Refactor numeric column type inference in load_sas.py for improved data handling

Updated the logic for determining column types in the union_column_types function. Changed the default type from BIGINT to DOUBLE PRECISION for numeric columns without explicit format hints, ensuring better handling of both integer and float values. This adjustment prevents loading failures due to format discrepancies and maintains consistent data processing across various SAS formats.
2026-04-21 13:17:01 -05:00 · 2026-04-21 13:17:01 -05:00 · 969a442775
commit 969a442775
parent 212218fb67
1 changed files with 19 additions and 10 deletions
--- a/generic_loader/load_sas.py
+++ b/generic_loader/load_sas.py
@ -791,10 +791,14 @@ def union_column_types(
      formats.
    * **All NUM, any decimal hint → DOUBLE PRECISION.** A ``w.d`` format
      with ``d > 0`` in any file implies fractional values somewhere.
-    * **All NUM, otherwise → BIGINT.** Default to BIGINT per user
-      preference: integer-presenting NUM columns drift between
-      INTEGER/BIGINT/DOUBLE across files, and the few extra bytes are
-      worth not re-failing every load.
+    * **All NUM, no useful hint → DOUBLE PRECISION.** SAS numeric
+      formats are *display* formats, not storage constraints - a
+      ``BEST12.`` / ``F8.`` / blank-format column can still hold floats,
+      and pyreadstat hands back plain ``float64`` regardless. Defaulting
+      to ``DOUBLE PRECISION`` here costs the same 8 bytes as ``BIGINT``
+      but can't fail on real data. For columns that truly are
+      integer-only and you want ``BIGINT`` semantics in queries, pin
+      them via a ``column_types`` override.
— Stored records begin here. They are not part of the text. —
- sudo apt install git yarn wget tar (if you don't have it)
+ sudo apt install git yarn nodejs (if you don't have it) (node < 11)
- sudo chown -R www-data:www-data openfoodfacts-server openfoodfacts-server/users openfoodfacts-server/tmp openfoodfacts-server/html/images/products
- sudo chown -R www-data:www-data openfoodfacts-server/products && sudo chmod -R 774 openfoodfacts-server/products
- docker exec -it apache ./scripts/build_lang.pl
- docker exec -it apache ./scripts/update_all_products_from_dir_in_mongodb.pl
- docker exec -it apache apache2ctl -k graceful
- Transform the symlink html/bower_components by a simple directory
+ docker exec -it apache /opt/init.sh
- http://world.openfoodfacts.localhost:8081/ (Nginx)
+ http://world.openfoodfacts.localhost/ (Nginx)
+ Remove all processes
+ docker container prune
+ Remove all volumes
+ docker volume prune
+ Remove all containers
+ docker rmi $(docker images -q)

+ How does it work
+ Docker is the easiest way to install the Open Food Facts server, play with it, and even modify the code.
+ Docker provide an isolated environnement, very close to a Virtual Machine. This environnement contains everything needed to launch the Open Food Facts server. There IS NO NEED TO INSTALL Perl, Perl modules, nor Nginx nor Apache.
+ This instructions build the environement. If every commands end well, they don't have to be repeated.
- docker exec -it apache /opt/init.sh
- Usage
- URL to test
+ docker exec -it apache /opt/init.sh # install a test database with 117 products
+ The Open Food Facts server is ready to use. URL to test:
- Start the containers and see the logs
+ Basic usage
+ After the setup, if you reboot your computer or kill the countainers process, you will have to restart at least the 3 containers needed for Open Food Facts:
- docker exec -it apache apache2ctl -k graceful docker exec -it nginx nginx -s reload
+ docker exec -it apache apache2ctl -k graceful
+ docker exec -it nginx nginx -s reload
    Columns missing from a given file are simply skipped for that file;
    the union is computed over whichever files *did* supply the column.
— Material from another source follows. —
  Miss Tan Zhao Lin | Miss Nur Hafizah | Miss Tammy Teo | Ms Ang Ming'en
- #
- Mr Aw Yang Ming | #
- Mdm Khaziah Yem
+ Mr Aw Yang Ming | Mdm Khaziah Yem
@ -819,13 +823,18 @@ def union_column_types(
            result[col] = "TIMESTAMP"
        elif "DATE" in driven:
            result[col] = "DATE"
-        elif any(_format_hints_decimal(f) for f in formats):
-            result[col] = "DOUBLE PRECISION"
        else:
-            # Safe default: BIGINT. The user explicitly accepted wasting a
-            # few bytes here to avoid INTEGER→BIGINT widening failures on
-            # multi-year clusters.
-            result[col] = "BIGINT"
+            # Safe default: DOUBLE PRECISION. The BIGINT default we tried
+            # first failed the moment a file contained a fractional
+            # value in a column whose format didn't carry a decimal
+            # hint (very common: SAS ``BEST12.`` / ``F8.`` are display
+            # formats, not storage constraints, so the underlying
+            # 8-byte float can hold any value). Same storage cost as
+            # BIGINT, handles both integer- and float-valued data, and
+            # keeps loads from failing mid-cluster. Use a
+            # ``column_types`` override to pin specific columns to
+            # ``BIGINT`` when you want integer semantics in queries.
+            result[col] = "DOUBLE PRECISION"
    return result